TASK DESCRIPTION →
Please print, exactly, only the lines in the entries below from the line that has "width: 98px ->" through the line that has "font-size: 15px ->". Pictures don't go in.

RAW DATA →
··········

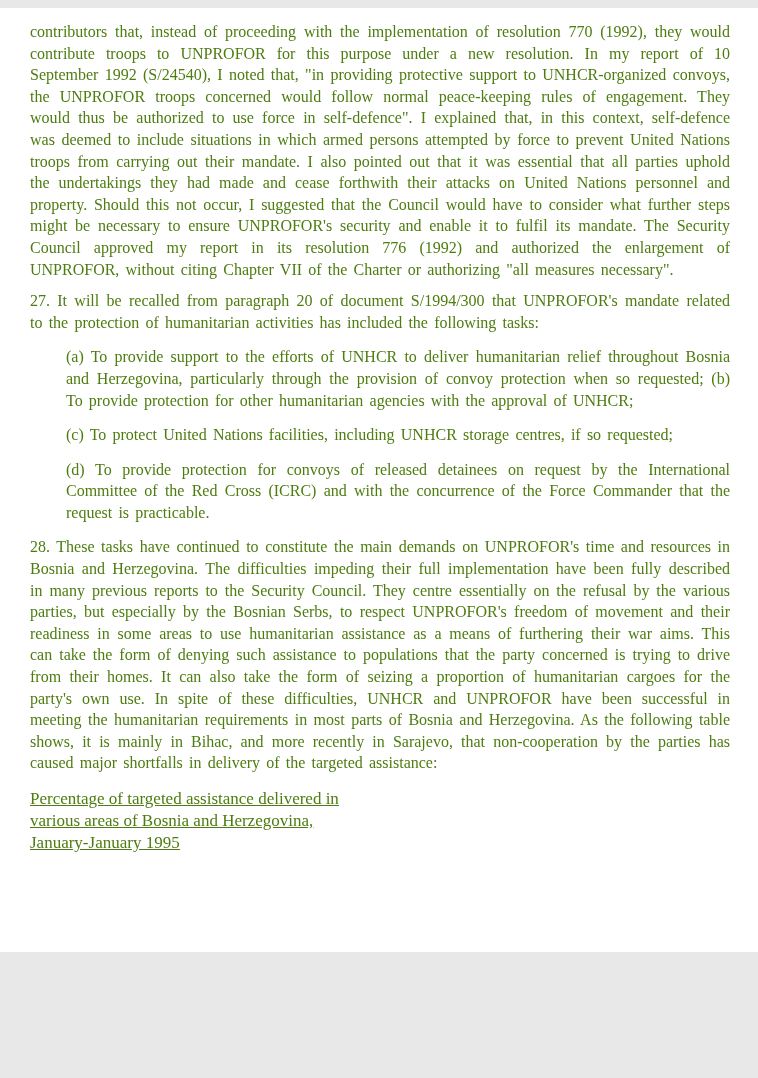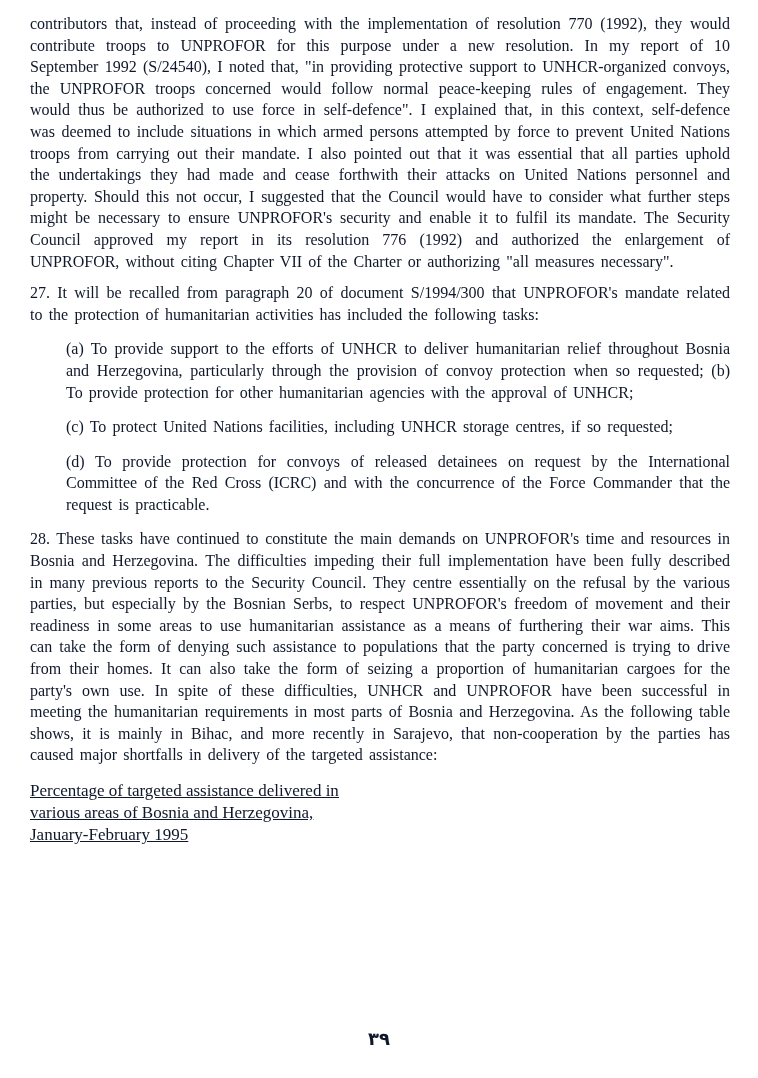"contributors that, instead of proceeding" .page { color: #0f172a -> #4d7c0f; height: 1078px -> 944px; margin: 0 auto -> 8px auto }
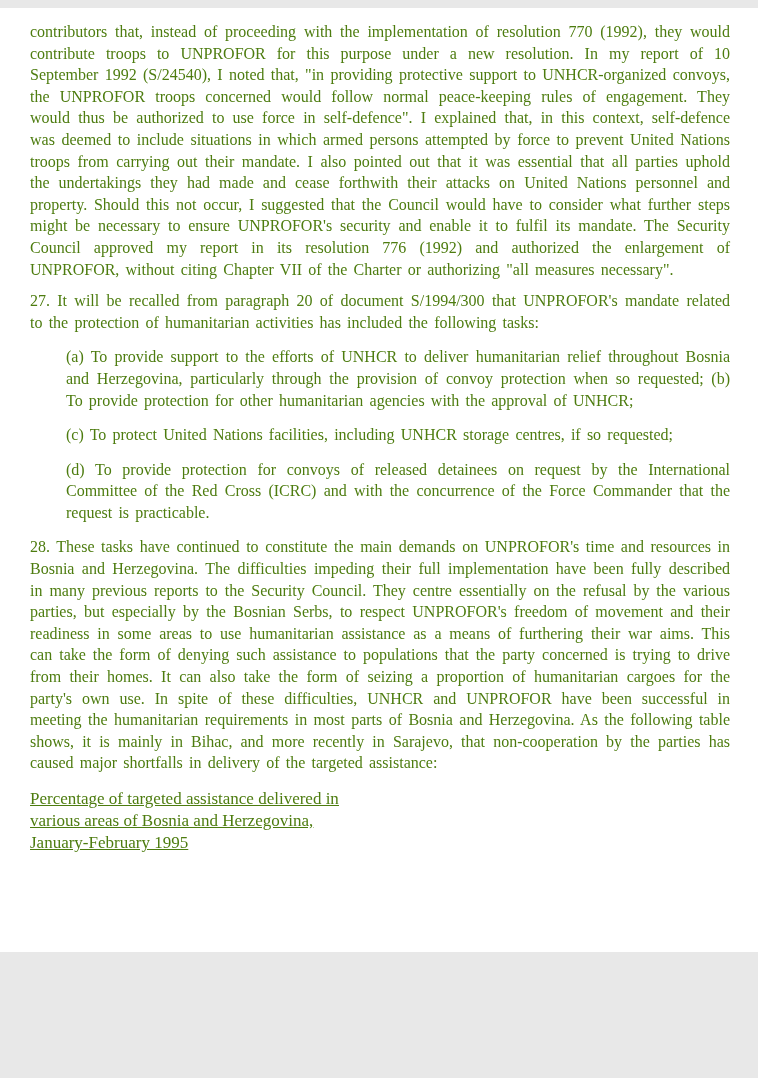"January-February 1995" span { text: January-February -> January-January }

··········

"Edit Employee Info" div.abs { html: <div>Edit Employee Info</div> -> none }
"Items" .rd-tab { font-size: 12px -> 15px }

··········

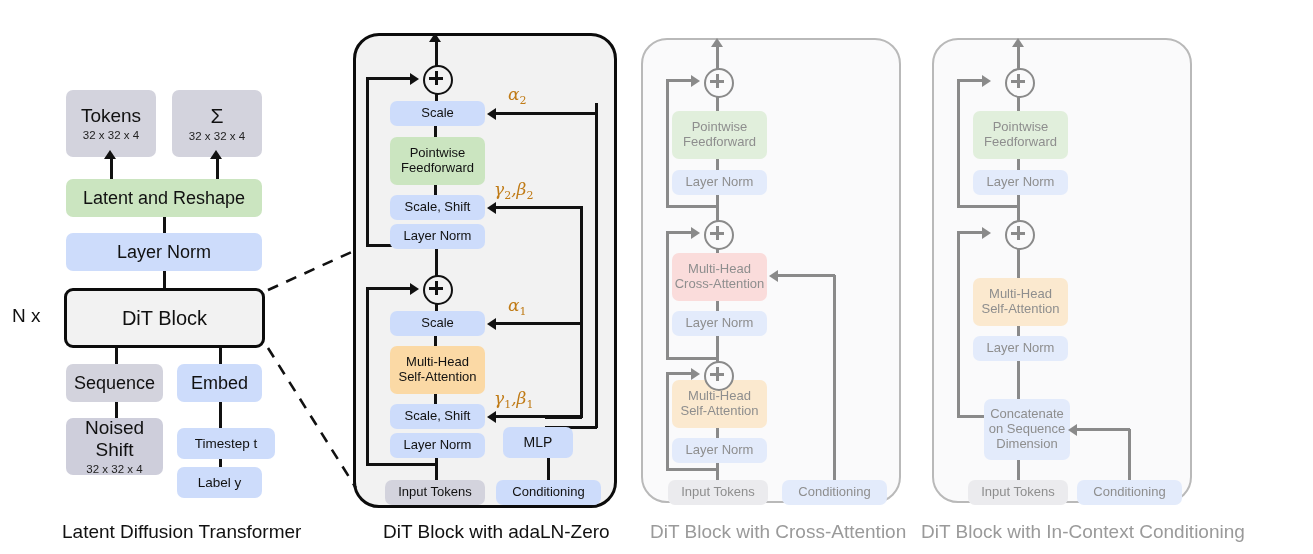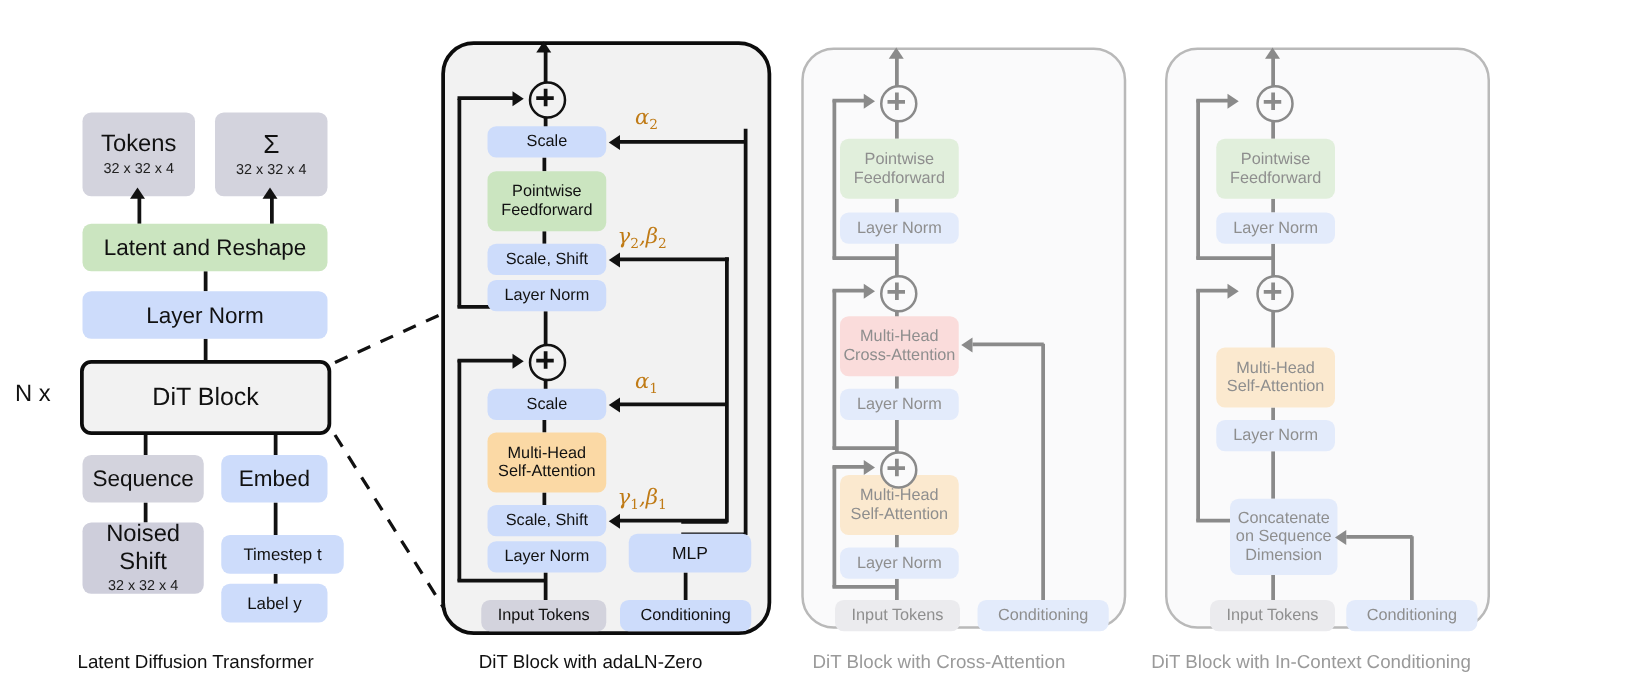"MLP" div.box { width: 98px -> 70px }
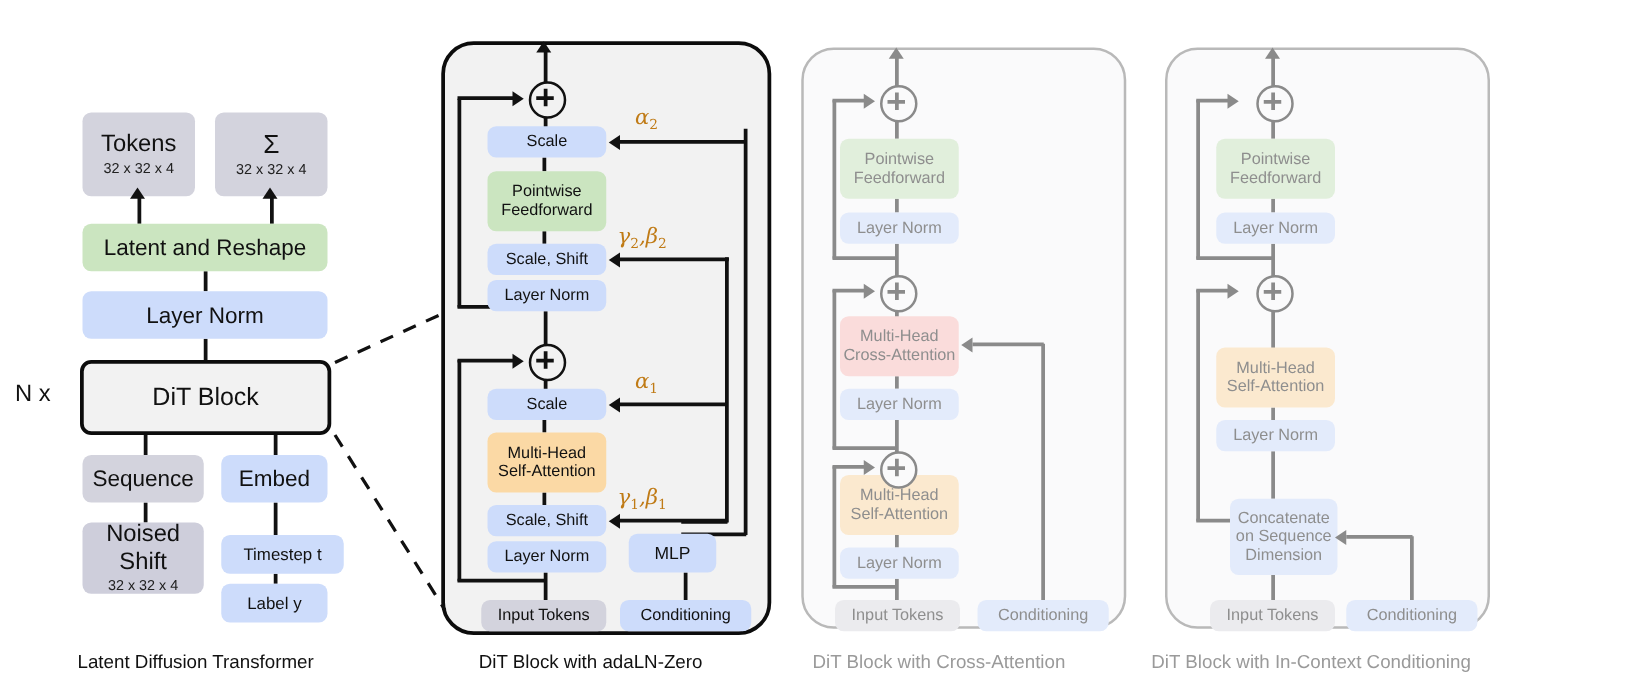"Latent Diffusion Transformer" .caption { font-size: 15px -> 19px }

··········

WRITTEN ANSWER →
"MLP" div.box { width: 98px -> 70px }
"Latent Diffusion Transformer" .caption { font-size: 15px -> 19px }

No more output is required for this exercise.